* [AIM OF THE EXERCISE]: The records are set out below this line. Return exactly the lines from the one containing "(177, 1493) none" through the last, and exclude the pictures.
(EXTRACTED INFORMATION begins)
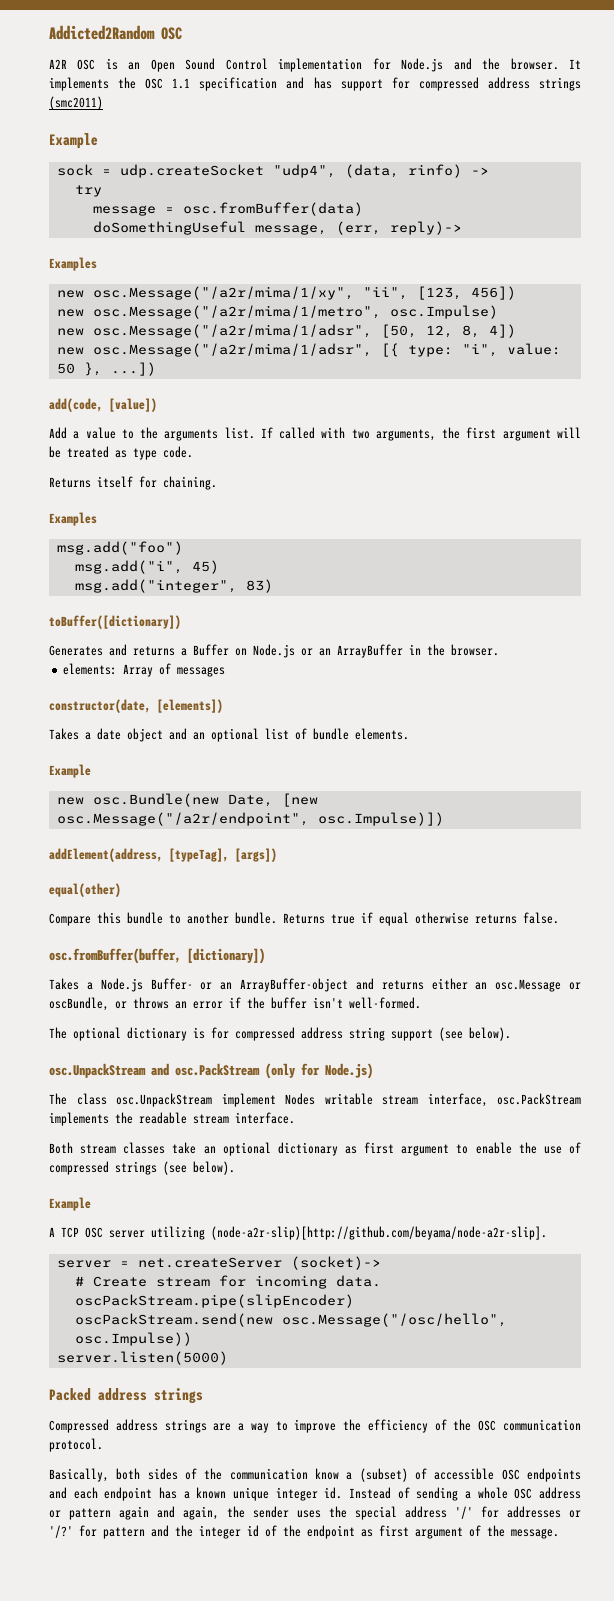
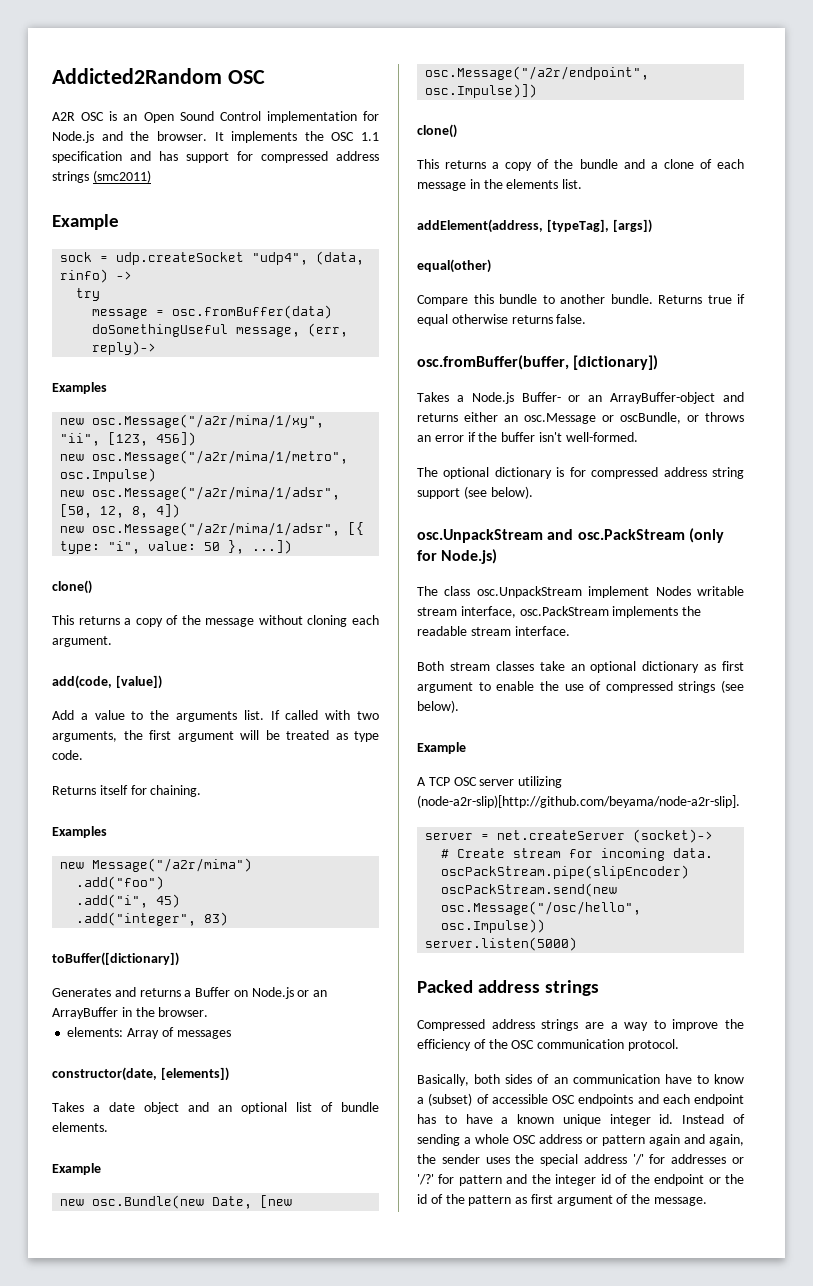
(156, 369) none -> [52,580,92,594] [52,615,380,627] [52,636,112,647] // clone() // This returns a copy of the message without cloning each argument.
[56,541,183,555] [74,560,183,574] msg.add("foo") // msg.add("i", -> [60,858,253,872] [76,876,165,890] [76,894,149,908] new Message("/a2r/mima") // .add("foo") // .add("i",
[74,579,237,593] msg.add("integer", -> [76,912,197,926] .add("integer",
(444, 819) none -> [417,124,457,138] [417,159,744,171] [417,179,583,191] // clone() // This returns a copy of the bundle and a clone of each message in the elements list.
[204,1468,308,1480] the communication -> [553,1074,709,1084] an communication have to
(177, 1493) none -> [444,1114,493,1124] to have
(355, 1532) none -> [708,1174,744,1184] [417,1194,512,1206] or the id of the pattern

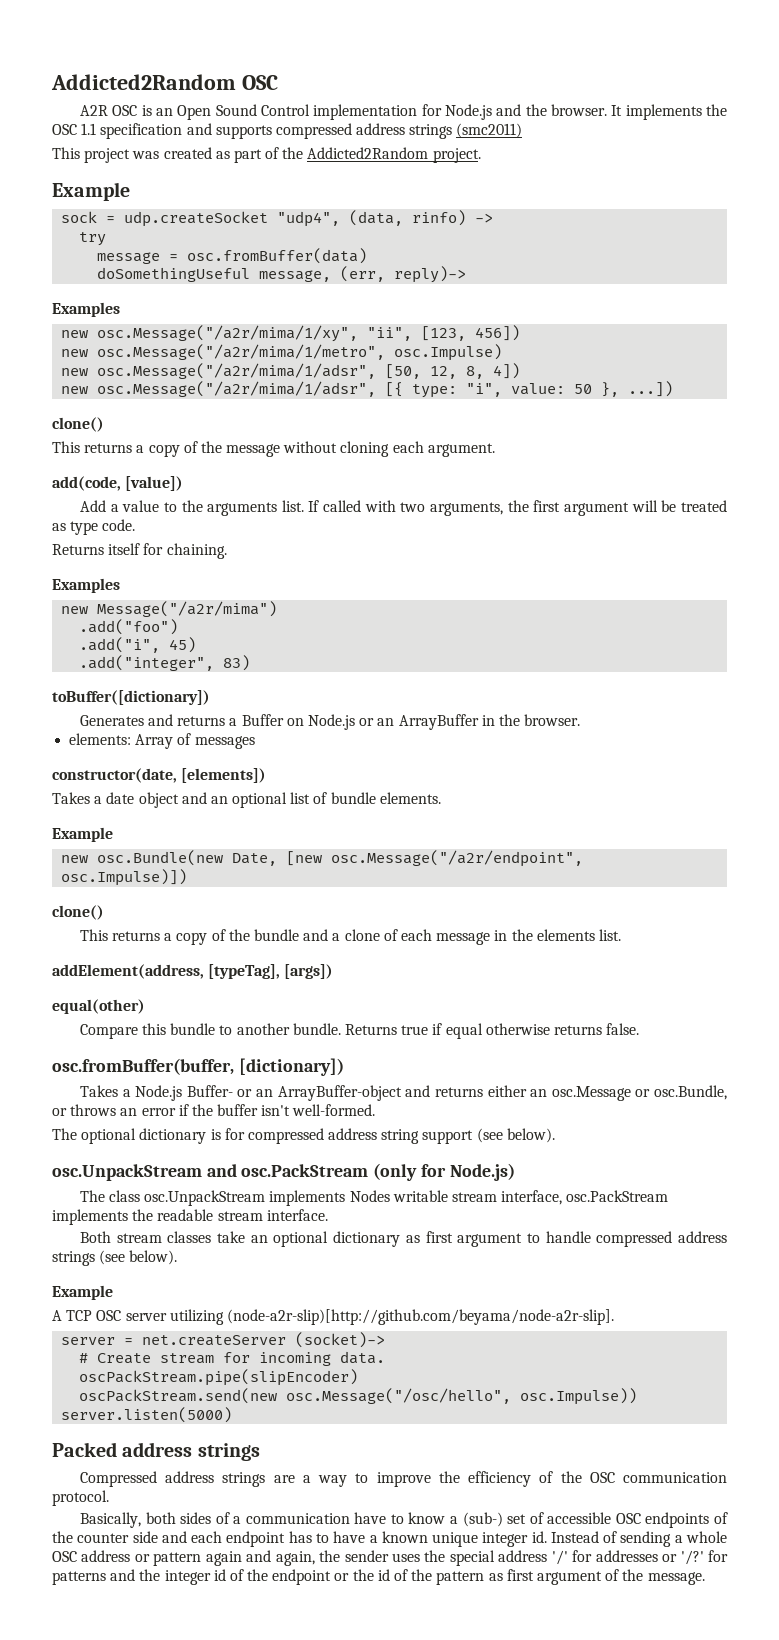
[159,151,253,163] has support for -> [215,125,272,139] supports
(151, 176) none -> [52,147,481,163] // This project was created as part of the Addicted2Random project.
[620,412,681,424] oscBundle, -> [654,1085,728,1100] osc.Bundle,
[588,586,650,598] implement -> [269,1190,346,1206] implements
[496,681,673,693] enable the use of compressed -> [545,1231,727,1247] handle compressed address
[553,1077,568,1084] an -> [233,1516,242,1524] a
[428,1093,473,1106] (subset) -> [462,1512,527,1527] (sub-) set
(634, 1100) none -> [713,1512,728,1524] [52,1531,158,1543] of the counter side
[458,1175,502,1186] pattern -> [52,1571,106,1585] patterns

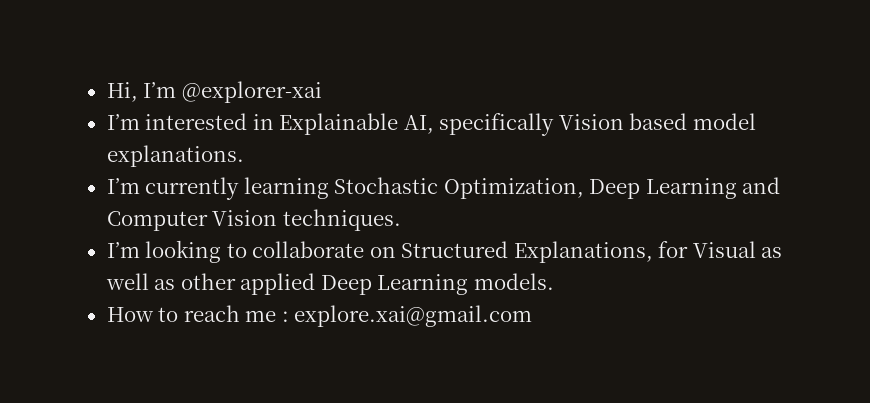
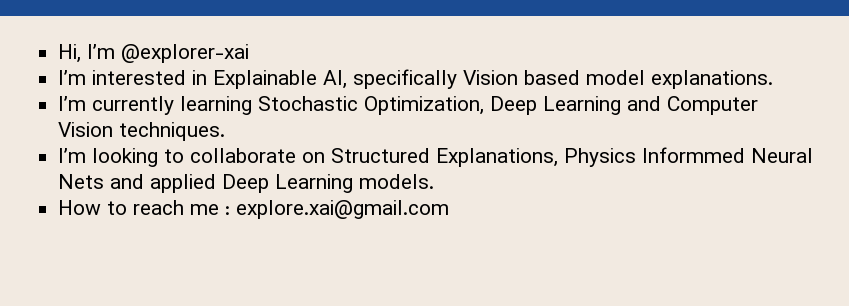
[658,241,783,258] [105,273,236,290] for Visual as well as other -> [564,147,814,167] [58,174,145,189] Physics Informmed Neural Nets and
(EXTRACTED INFORMATION ends)
* [YOUR RESPONSE]:
(177, 1493) none -> [444,1114,493,1124] to have
(355, 1532) none -> [708,1174,744,1184] [417,1194,512,1206] or the id of the pattern

[159,151,253,163] has support for -> [215,125,272,139] supports
(151, 176) none -> [52,147,481,163] // This project was created as part of the Addicted2Random project.
[620,412,681,424] oscBundle, -> [654,1085,728,1100] osc.Bundle,
[588,586,650,598] implement -> [269,1190,346,1206] implements
[496,681,673,693] enable the use of compressed -> [545,1231,727,1247] handle compressed address
[553,1077,568,1084] an -> [233,1516,242,1524] a
[428,1093,473,1106] (subset) -> [462,1512,527,1527] (sub-) set
(634, 1100) none -> [713,1512,728,1524] [52,1531,158,1543] of the counter side
[458,1175,502,1186] pattern -> [52,1571,106,1585] patterns

[658,241,783,258] [105,273,236,290] for Visual as well as other -> [564,147,814,167] [58,174,145,189] Physics Informmed Neural Nets and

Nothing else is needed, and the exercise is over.